• [AIM OF THE EXERCISE]:
Below is a block of records; return all of them exactly, but without the images.

-*-

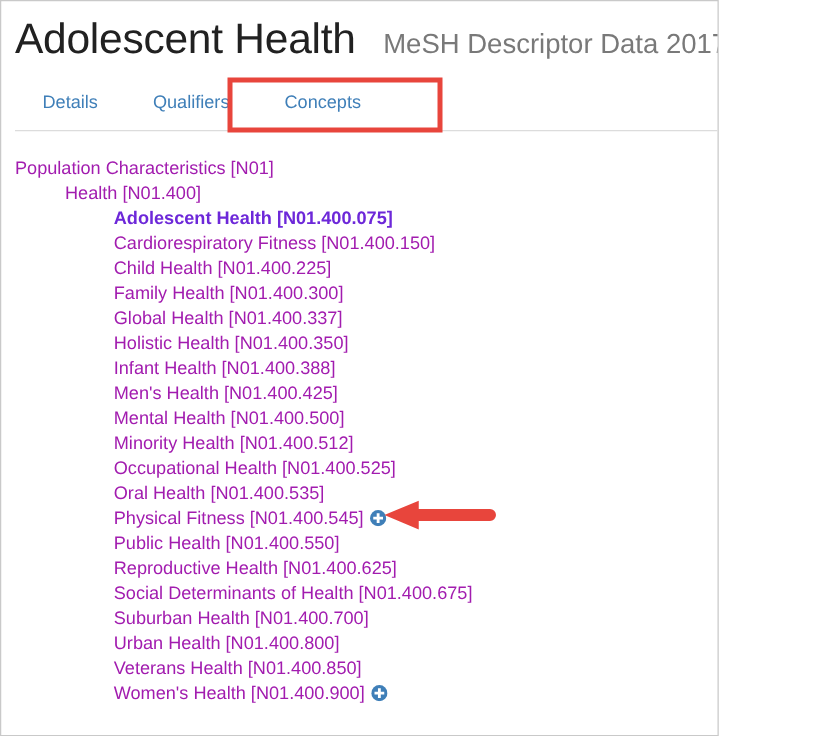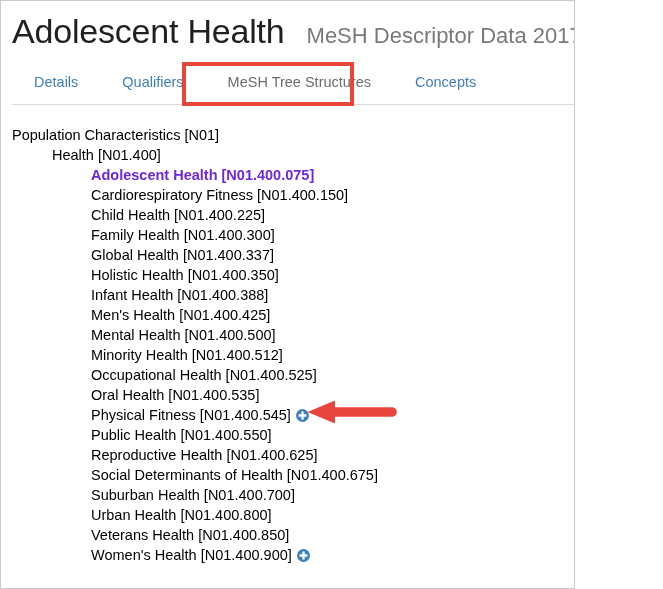"MeSH Tree Structures" div.tab { html: <div>MeSH Tree Structures</div> -> none }
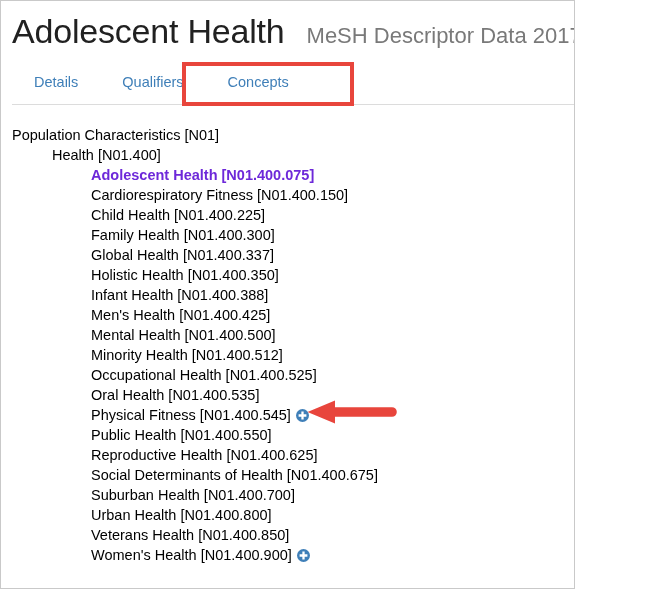"Population Characteristics [N01]" .tree-link { color: #000000 -> #a21caf }
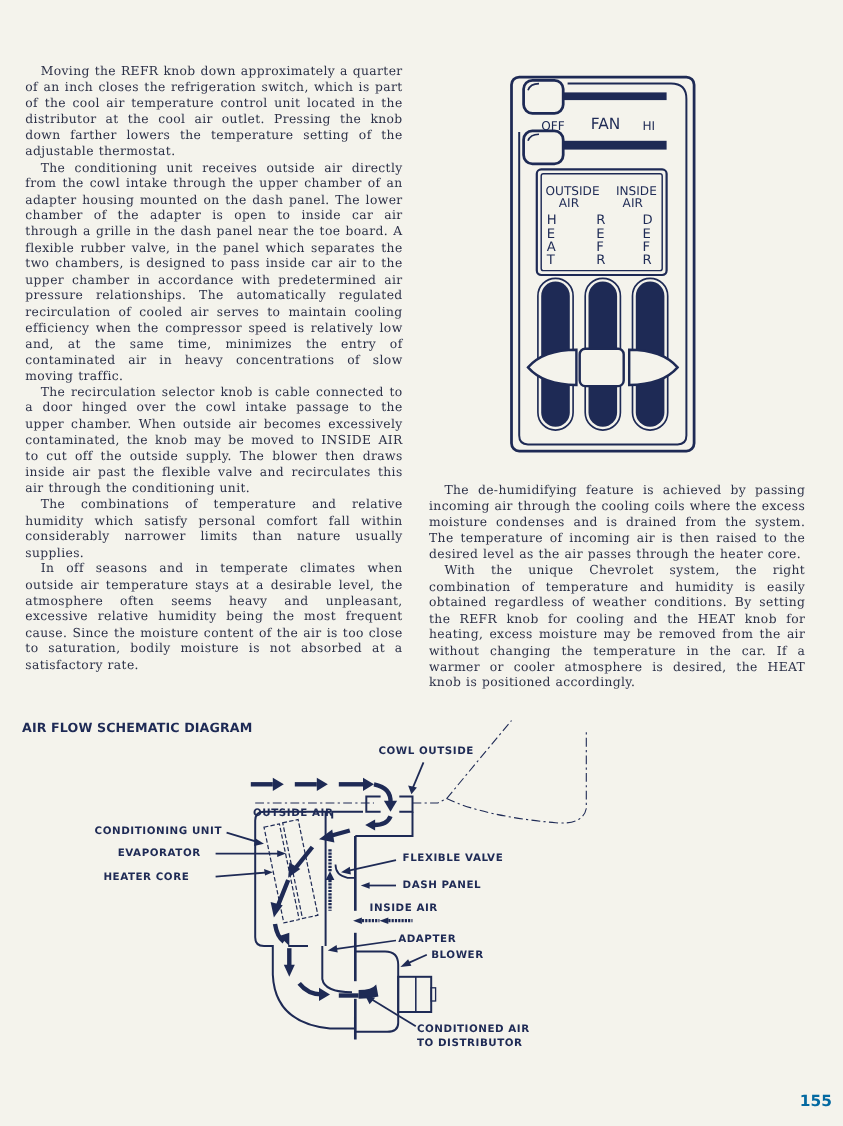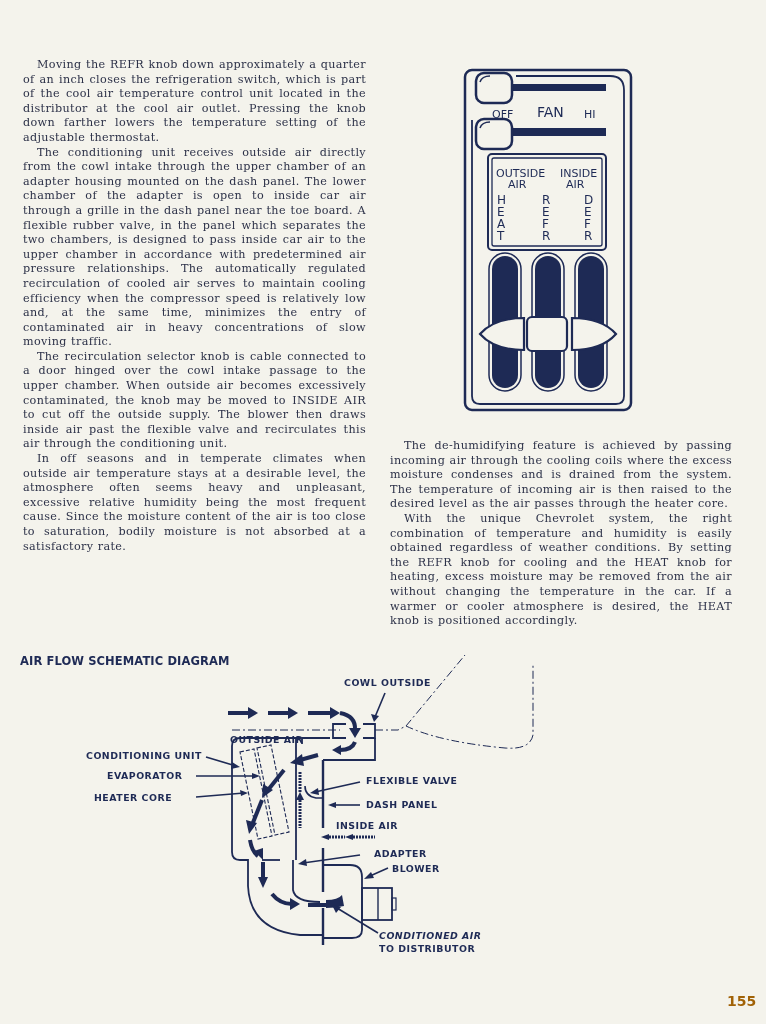"The combinations of temperature and" p { html: none -> <p>The combinations of temperature and relative humidity which satisfy personal comfort fall within considerably narrower limits than nature usually supplies.</p> }
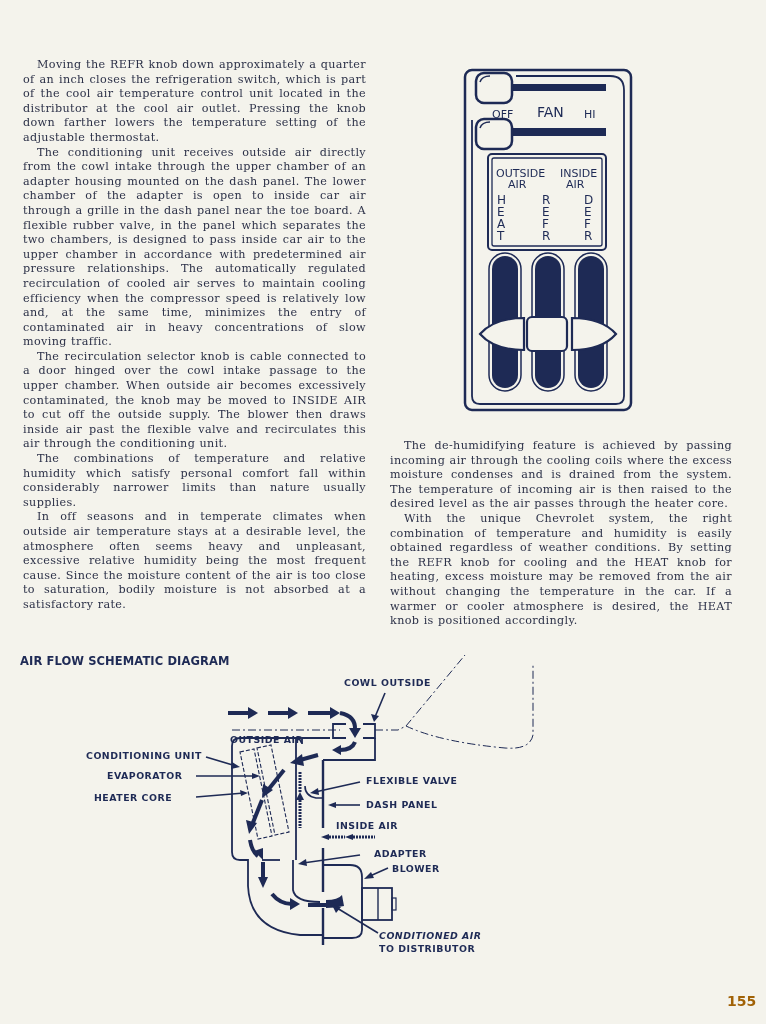"ADAPTER" div.dlabel { margin-left: 12px -> none }
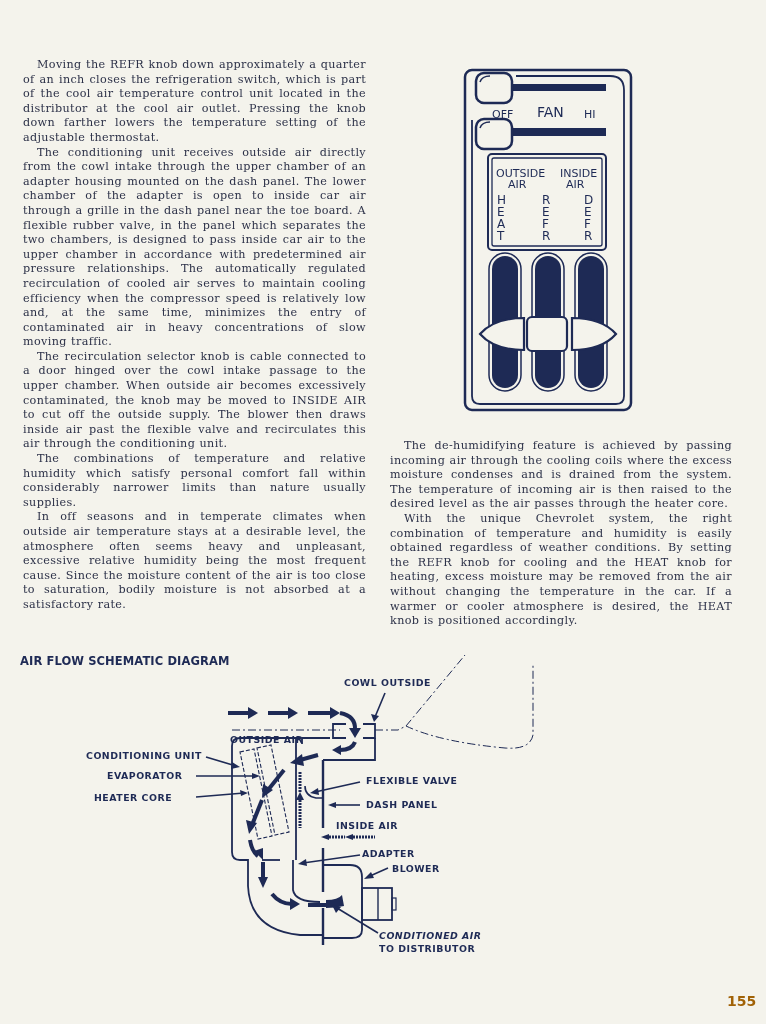"CONDITIONED AIR" div.dlabel { font-style: italic -> none }
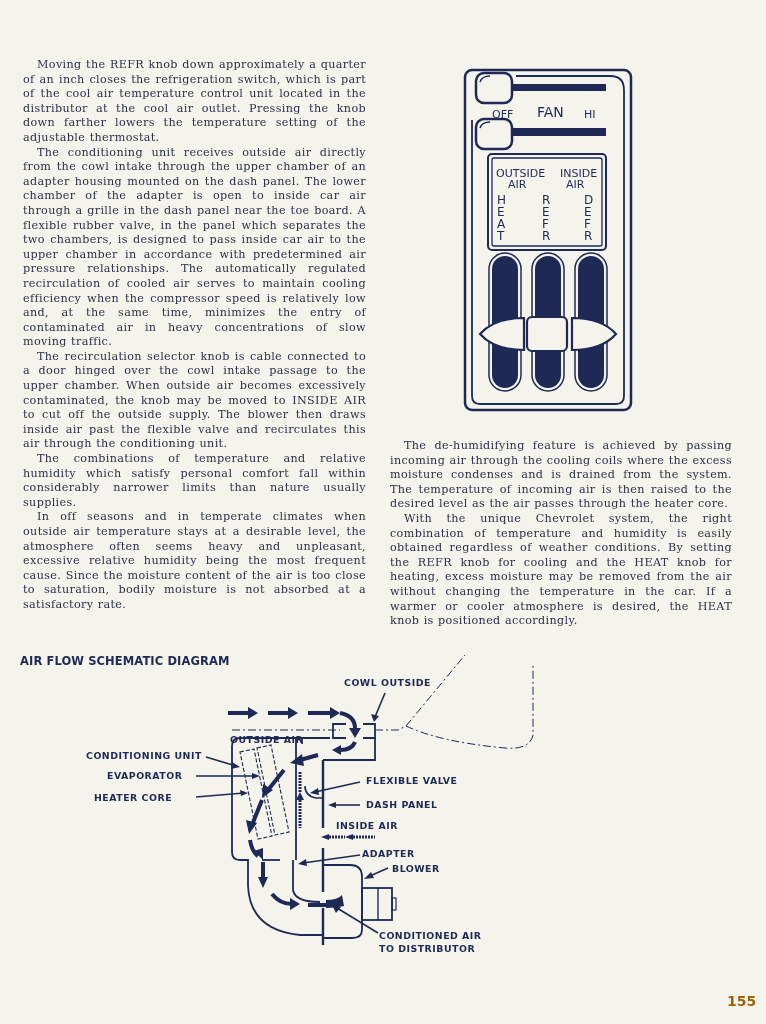"155" .page-number { color: #a16207 -> #0369a1 }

-*-

• [REPLY TO THE TASK]:
"MeSH Tree Structures" div.tab { html: <div>MeSH Tree Structures</div> -> none }
"Population Characteristics [N01]" .tree-link { color: #000000 -> #a21caf }
"The combinations of temperature and" p { html: none -> <p>The combinations of temperature and relative humidity which satisfy personal comfort fall within considerably narrower limits than nature usually supplies.</p> }
"ADAPTER" div.dlabel { margin-left: 12px -> none }
"CONDITIONED AIR" div.dlabel { font-style: italic -> none }
"155" .page-number { color: #a16207 -> #0369a1 }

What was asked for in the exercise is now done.